To determine whether the association between suPAR and mortality was independent of age, sex, and CRP levels, multivariate linear regression analysis was carried out including log2 suPAR (per 100% increase (doubling) in suPAR). For every doubling in suPAR, the Odds ratio for 90-day mortality increased with 1.96 (95% confidence intervals: 1.42–2.70) showing that suPAR independent of age sex and CRP was associated with 90-day mortality. Univariate and mutually adjusted odds ratios for each of the variables are shown in Table 3.

Compared to having suPAR below 4 ng/ml, patients with suPAR above 6 ng/ml had a sex- and age-adjusted Odds ratio of 13.2 (95%CI: 6.6–30.3).

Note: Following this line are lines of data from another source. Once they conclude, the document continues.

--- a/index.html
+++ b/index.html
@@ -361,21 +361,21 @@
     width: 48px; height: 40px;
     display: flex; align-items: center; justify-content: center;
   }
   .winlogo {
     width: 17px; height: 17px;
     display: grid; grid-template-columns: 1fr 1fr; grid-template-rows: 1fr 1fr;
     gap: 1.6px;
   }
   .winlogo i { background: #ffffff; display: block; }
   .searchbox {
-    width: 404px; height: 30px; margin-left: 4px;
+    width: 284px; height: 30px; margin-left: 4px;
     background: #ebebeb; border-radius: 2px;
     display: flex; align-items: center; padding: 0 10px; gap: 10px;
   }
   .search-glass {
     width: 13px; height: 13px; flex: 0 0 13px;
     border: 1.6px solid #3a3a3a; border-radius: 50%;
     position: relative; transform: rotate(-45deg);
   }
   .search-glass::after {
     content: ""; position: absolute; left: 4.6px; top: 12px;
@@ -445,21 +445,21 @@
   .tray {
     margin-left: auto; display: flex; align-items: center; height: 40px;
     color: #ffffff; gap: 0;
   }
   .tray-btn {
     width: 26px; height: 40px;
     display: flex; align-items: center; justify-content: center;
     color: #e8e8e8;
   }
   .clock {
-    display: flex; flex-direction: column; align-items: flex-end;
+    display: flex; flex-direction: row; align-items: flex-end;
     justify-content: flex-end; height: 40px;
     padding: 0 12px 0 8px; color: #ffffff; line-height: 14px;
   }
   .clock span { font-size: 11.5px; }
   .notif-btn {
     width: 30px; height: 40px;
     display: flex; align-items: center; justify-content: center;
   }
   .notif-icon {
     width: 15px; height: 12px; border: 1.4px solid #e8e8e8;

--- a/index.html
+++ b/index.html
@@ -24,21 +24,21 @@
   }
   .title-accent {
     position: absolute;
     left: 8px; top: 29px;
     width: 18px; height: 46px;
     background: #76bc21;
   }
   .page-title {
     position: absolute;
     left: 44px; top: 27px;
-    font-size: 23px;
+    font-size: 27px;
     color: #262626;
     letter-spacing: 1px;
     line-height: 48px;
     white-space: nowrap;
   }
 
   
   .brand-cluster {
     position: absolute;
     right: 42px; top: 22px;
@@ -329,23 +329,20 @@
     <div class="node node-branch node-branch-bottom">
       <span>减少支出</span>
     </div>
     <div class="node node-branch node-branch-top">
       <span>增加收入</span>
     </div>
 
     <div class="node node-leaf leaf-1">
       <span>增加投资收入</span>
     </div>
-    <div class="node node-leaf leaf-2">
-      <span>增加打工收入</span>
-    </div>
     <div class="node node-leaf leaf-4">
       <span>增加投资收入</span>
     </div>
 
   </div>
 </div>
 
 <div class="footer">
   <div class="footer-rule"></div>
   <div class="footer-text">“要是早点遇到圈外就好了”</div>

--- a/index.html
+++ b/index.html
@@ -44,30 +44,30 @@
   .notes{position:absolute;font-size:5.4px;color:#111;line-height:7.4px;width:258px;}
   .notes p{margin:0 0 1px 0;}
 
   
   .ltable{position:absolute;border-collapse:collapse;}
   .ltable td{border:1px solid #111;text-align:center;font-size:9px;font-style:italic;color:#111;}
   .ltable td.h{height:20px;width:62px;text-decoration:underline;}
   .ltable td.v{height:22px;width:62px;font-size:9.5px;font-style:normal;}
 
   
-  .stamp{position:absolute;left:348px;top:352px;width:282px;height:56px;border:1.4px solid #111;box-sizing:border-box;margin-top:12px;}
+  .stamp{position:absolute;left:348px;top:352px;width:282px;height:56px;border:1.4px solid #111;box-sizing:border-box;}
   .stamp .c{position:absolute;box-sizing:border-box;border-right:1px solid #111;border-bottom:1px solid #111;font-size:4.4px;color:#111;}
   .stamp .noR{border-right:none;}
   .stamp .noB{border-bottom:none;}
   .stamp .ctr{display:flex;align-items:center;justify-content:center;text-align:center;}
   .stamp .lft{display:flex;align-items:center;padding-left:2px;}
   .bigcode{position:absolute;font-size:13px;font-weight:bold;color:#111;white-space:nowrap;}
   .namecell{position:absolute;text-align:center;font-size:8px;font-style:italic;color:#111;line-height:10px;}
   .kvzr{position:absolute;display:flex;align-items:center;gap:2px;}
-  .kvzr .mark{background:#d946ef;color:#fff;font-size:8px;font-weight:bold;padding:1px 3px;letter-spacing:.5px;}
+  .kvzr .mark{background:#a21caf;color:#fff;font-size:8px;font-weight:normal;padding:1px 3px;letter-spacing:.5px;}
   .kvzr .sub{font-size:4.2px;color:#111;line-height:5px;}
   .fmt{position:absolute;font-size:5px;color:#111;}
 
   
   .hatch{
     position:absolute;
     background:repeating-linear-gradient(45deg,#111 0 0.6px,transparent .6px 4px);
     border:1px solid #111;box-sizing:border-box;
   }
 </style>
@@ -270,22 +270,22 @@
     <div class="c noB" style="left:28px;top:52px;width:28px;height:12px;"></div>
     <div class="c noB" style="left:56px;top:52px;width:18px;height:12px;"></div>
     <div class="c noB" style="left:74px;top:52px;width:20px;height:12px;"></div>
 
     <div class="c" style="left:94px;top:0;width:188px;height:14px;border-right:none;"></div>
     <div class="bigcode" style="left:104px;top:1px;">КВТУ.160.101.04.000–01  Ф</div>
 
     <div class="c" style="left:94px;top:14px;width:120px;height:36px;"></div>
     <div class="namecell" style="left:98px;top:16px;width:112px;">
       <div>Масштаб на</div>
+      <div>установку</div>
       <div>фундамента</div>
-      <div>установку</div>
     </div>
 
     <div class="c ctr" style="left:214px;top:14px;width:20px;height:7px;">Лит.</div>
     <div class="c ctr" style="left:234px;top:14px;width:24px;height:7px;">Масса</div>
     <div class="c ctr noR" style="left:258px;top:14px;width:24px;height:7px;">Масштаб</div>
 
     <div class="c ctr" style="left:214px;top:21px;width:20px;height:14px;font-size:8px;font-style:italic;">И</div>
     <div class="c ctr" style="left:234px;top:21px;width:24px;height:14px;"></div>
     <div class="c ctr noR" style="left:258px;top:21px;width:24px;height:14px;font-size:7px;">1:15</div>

Patients with suPAR equal to or between 4 and 6 ng/ml had an increased Odds ratio of 2.4 (95%CI: 1.6–3.7) compared to patients with suPAR below 4 ng/ml.

Sensitivity, specificity, NPV and PPV for suPAR cut-offs and 30- and 90-day mortality

Of the 804 patients with suPAR below 4 ng/ml, 6 died (0.7%) within 30-days of admission resulting in a negative predictive value of 99.3%. Among patients with suPAR above 6 ng/ml (N = 429), 50 patients died within 30 days (11.7%), corresponding to a positive predictive value of 11.6% and a specificity of 77.4%. With regard to 90-day mortality, 8 out of 804 (1.0%) with suPAR below 4 ng/ml died resulting in a NPV of 99.0% and a sensitivity of 94.6%. In patients with suPAR above 6 ng/ml, a PPV of 20.1% and a specificity of 78.7% was observed. Tables 4 and 5 shows sensitivity, specificity and NPV and PPV for 30- and 90-day mortality at the suPAR cut-off of 4 ng/ml and suPAR cut-off at 6 ng/ml, respectively.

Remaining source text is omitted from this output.